A transcriptional activator of G1-/S-phase transition genes, ETHYLEN RESPONSE FACTOR 115 (in the ERF115::GFP-NLS line) was upregulated around 4–5 h after ablation, prior to restorative cell divisions as described previously (Heyman et al., 2016, Heyman et al., 2013). Nonetheless, the ERF115 upregulation is specific to endodermal and stele cells next to wound and was not observed in epidermis and cortex cells (Figures S3D–S3G). Accordingly, the ERF115-SRDX dominant-negative line showed a significantly reduced number of restorative cell divisions in endodermis and a lower number of divisions in pericycle (Figure S3H). This suggests that, although not required, the transition from G1 to S phase is part of the restorative division initiation and increases the amount of restorative cell divisions that occur within 12 h. The binding partner of ERF115, PHYTOCHROME A SIGNAL TRANSDUCTION1 (PAT1; Heyman et al., 2016), and one of the downstream targets, WOUND INDUCED DEDIFFERENTIATION1 (WIND1, Iwase et al., 2011), did not show any specific expression changes during restorative divisions (Figures S3K and S3L). Additionally, wind1 mutant and overexpression lines did not show any defects in periclinal division after ablation (Figure S3I).
Next, we observed the progression through the G2 phase and its importance for restorative divisions. Using long-term imaging during restorative divisions, we observed upregulation of the G2/M marker pCYCB1;1::GFP (Ubeda-Tomás et al., 2009) and downregulation of CYCD2;1::CYCD2;1-GFP (Sanz et al., 2011) as it normally occurs during progression through G2 phase (Figures 3D–3E and 3G–3H). Additionally, we observed the cytokinesis onset and progression as marked by the cytokinesis-specific protein KNOLLE in KN::GFP-KN (Reichardt et al., 2007) at the newly formed cell plate during restorative divisions (Figures 3F and 3I). This demonstrates that enhanced progression through the cell cycle requires the differential expression of canonical G2- and M-phase genes.

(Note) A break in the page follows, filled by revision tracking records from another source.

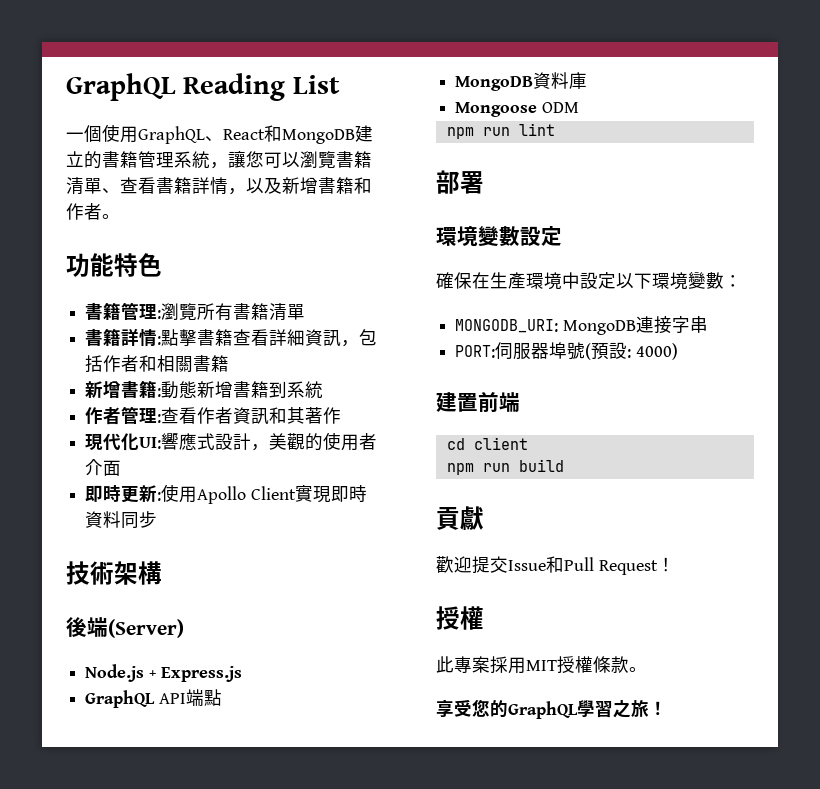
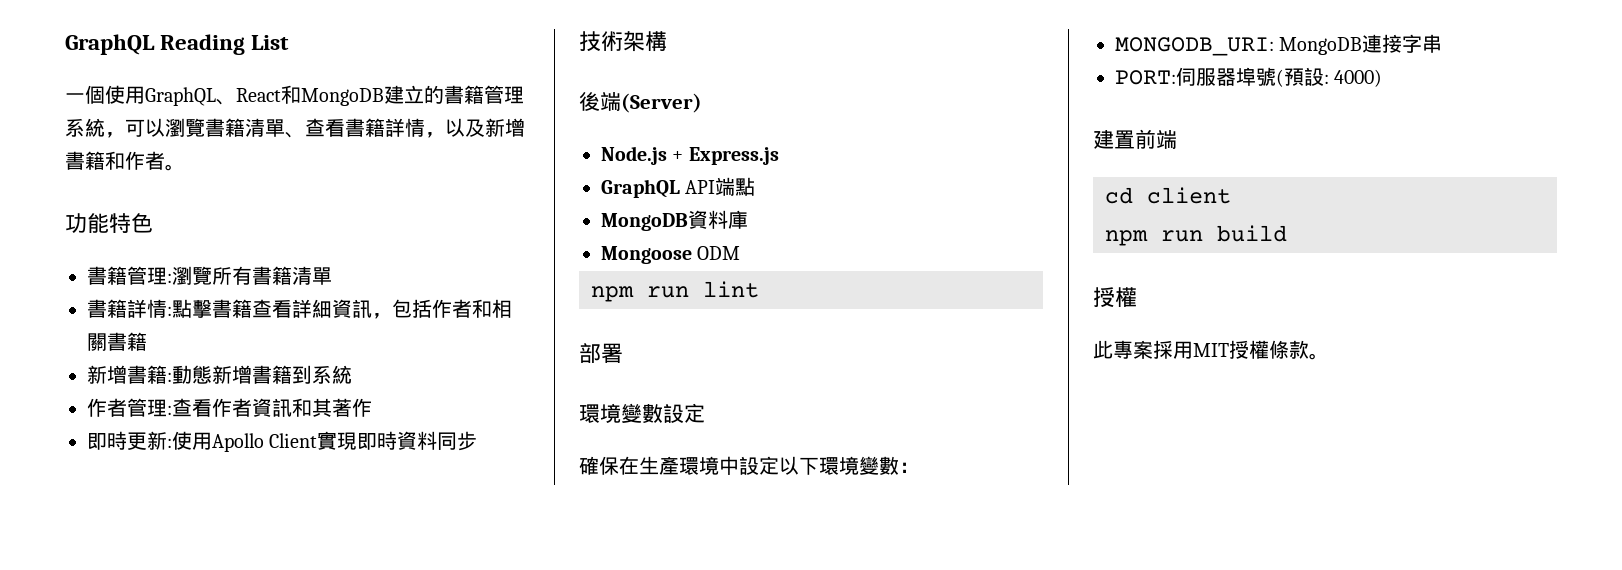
- 一個使用GraphQL、React和MongoDB建立的書籍管理系統，讓您可以瀏覽書籍清單、查看書籍詳情，以及新增書籍和作者。
+ 一個使用GraphQL、React和MongoDB建立的書籍管理系統，可以瀏覽書籍清單、查看書籍詳情，以及新增書籍和作者。
- 現代化UI:響應式設計，美觀的使用者介面
- 貢獻
- 歡迎提交Issue和Pull Request！
- 享受您的GraphQL學習之旅！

Thus, the quantifications of cumulative cell divisions revealed that wounding-induced restorative divisions occur significantly faster than regular proliferative divisions. Notably, whereas for the normal, proliferative cell division rates, there are no visible differences between the cell types, the restorative cell divisions show strongly divergent rates of divisions in different cell types. Whereas these quantifications cannot discriminate between accelerated entry and accelerated progression of the cell cycle, the molecular markers further confirmed the accelerated cell cycle progression. Additionally, it showed that coordinated G1-/S-phase transition is not required for restorative cell division, while G2-/M-phase transitions are tightly controlled after wounding.
Restorative Cell Divisions Generate Daughter Cells with Distinct, Correct Fates
Next, we addressed the cell fate of the daughter cells generated by restorative cell divisions. In the root, the stereotypic divisions of the stem cells generate all cell types, which, subsequently after leaving the stem cell niche, have their fixed identities propagated by the proliferative anticlinal cell divisions (van den Berg et al., 1995, Berger et al., 1998, Dolan et al., 1993, Kidner et al., 2000).

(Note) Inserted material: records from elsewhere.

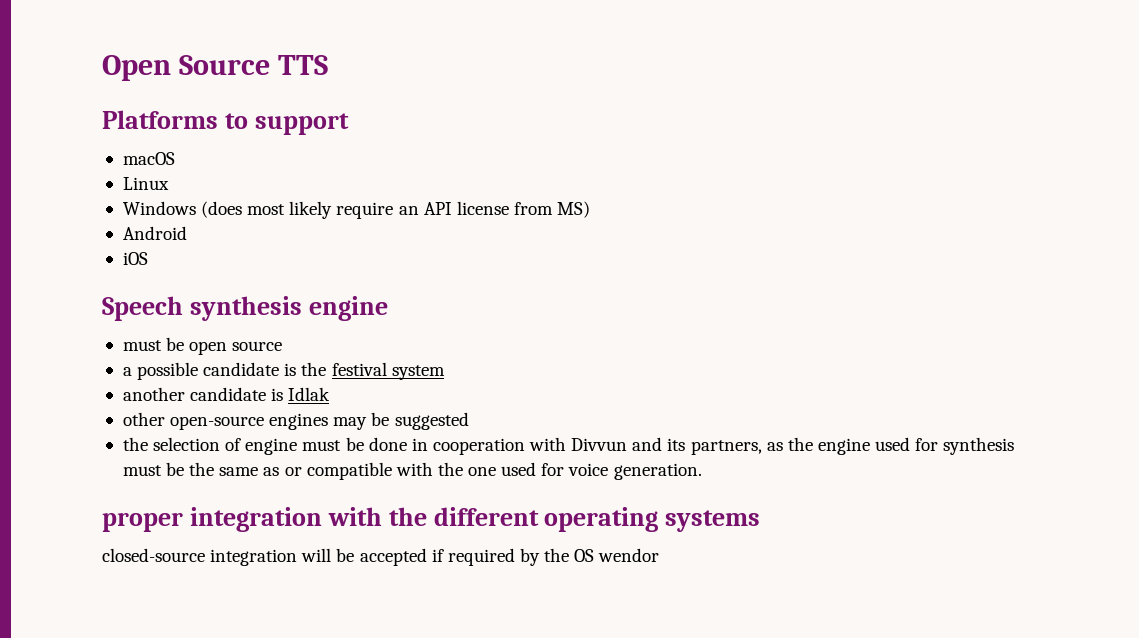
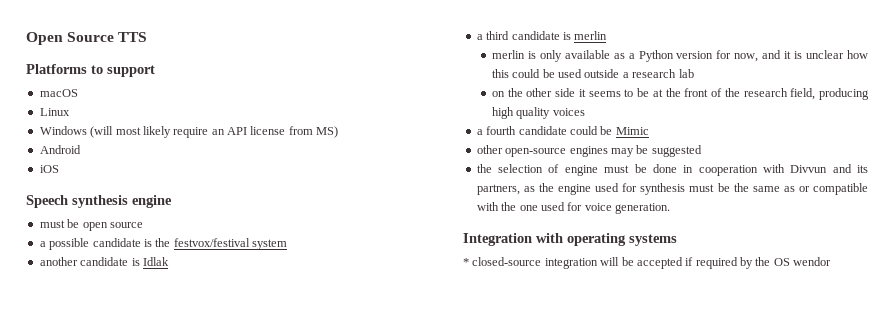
- Windows (does most likely require an API license from MS)
+ Windows (will most likely require an API license from MS)
- a possible candidate is the festival system
+ a possible candidate is the festvox/festival system
+ a third candidate is merlin
+ merlin is only available as a Python version for now, and it is unclear how this could be used outside a research lab
+ on the other side it seems to be at the front of the research field, producing high quality voices
+ a fourth candidate could be Mimic
- proper integration with the different operating systems
+ Integration with operating systems
- closed-source integration will be accepted if required by the OS wendor
+ * closed-source integration will be accepted if required by the OS wendor

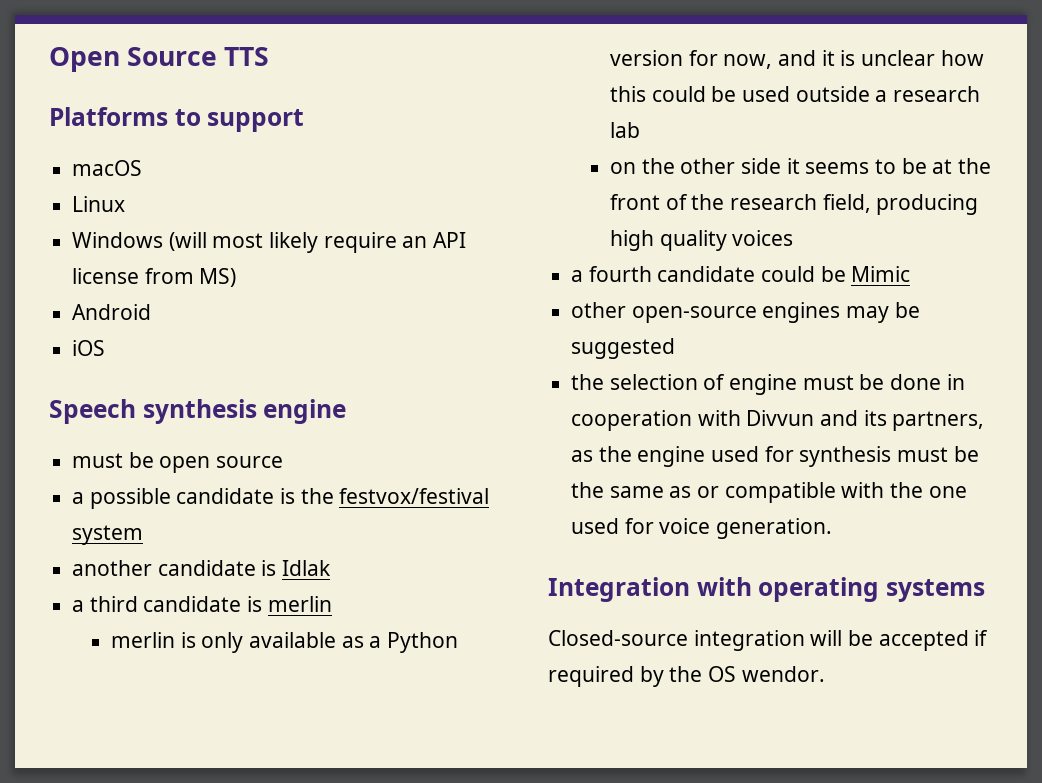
- * closed-source integration will be accepted if required by the OS wendor
+ Closed-source integration will be accepted if required by the OS wendor.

To assess possible cell-fate changes, we used specific marker lines for different cell types (Figure 4A) and followed their expression during and after restorative cell divisions. After ablation of LRC cells in the LRC-specific marker line SMB::SMB-GFP (Willemsen et al., 2008), we measured GFP fluorescence in both daughter cells generated by a restorative division of the epidermis. The SOMBRERO (SMB)-GFP expression in outer daughter cells, facing the ablation site, as compared to the inner cell, became significantly higher 4 h after division (Figures 4B and 4G). This indicates that the outer epidermis daughter cell generated by the restorative division rapidly acquired the LRC fate replacing the eliminated cell.
Next, we observed dividing cortex cells after ablation of epidermal cells in the roots of the cortex and endodermis-specific marker line J0571 (Haseloff, 1999, Mylona et al., 2002). The difference between inner and outer daughter cells appeared about 24 h after ablation, and the GFP signal almost disappeared from the outer cells after 32 h, indicating that these cells were losing cortex cell fate and acquired their new fate (Figures 4C and 4H). Additionally, at about 24 h after epidermis ablation, outer cells of periclinally divided cortex cells started to express the epidermal marker WER::GFP (Lee and Schiefelbein, 1999), confirming that these cells were in the process of acquiring the cell fate of the eliminated epidermal cell (Figures 4D and 4H).
After ablation of cortex cells, we monitored the endodermis-specific marker SCR::SCR-YFP and the cortex-specific marker Co2::HYFP (Heidstra et al., 2004) to analyze the cell-fate changes after restorative divisions. Also, in this case, the outer daughter cell gradually lost its endodermal fate, as evidenced by decreasing SCARECROW (SCR)-YFP expression (Figures 4I and S4A), and acquired the cortex fate (increasing Co2::HYFP expression) at about 16–24 h after ablation (Figures 4E and 4I).
We also followed cell-fate changes after elimination of an endodermal cell, which is replaced by the restorative division of the adjacent pericycle cell using endodermal SCR::SCR-YFP and SHR::SHR-GFP that is more uniformly distributed in stele, including pericycle cells, but is restricted to the nucleus specifically in endodermis (Nakajima et al., 2001). Analogically to other cell types, we observed that the newly formed outer daughter cell gradually changed its fate to become endodermis as manifested by the activation of SCR-YFP expression (Figures 4F, 4J, and S4B) and nuclear appearance of SHORTROOT (SHR)-GFP (Figure S4C).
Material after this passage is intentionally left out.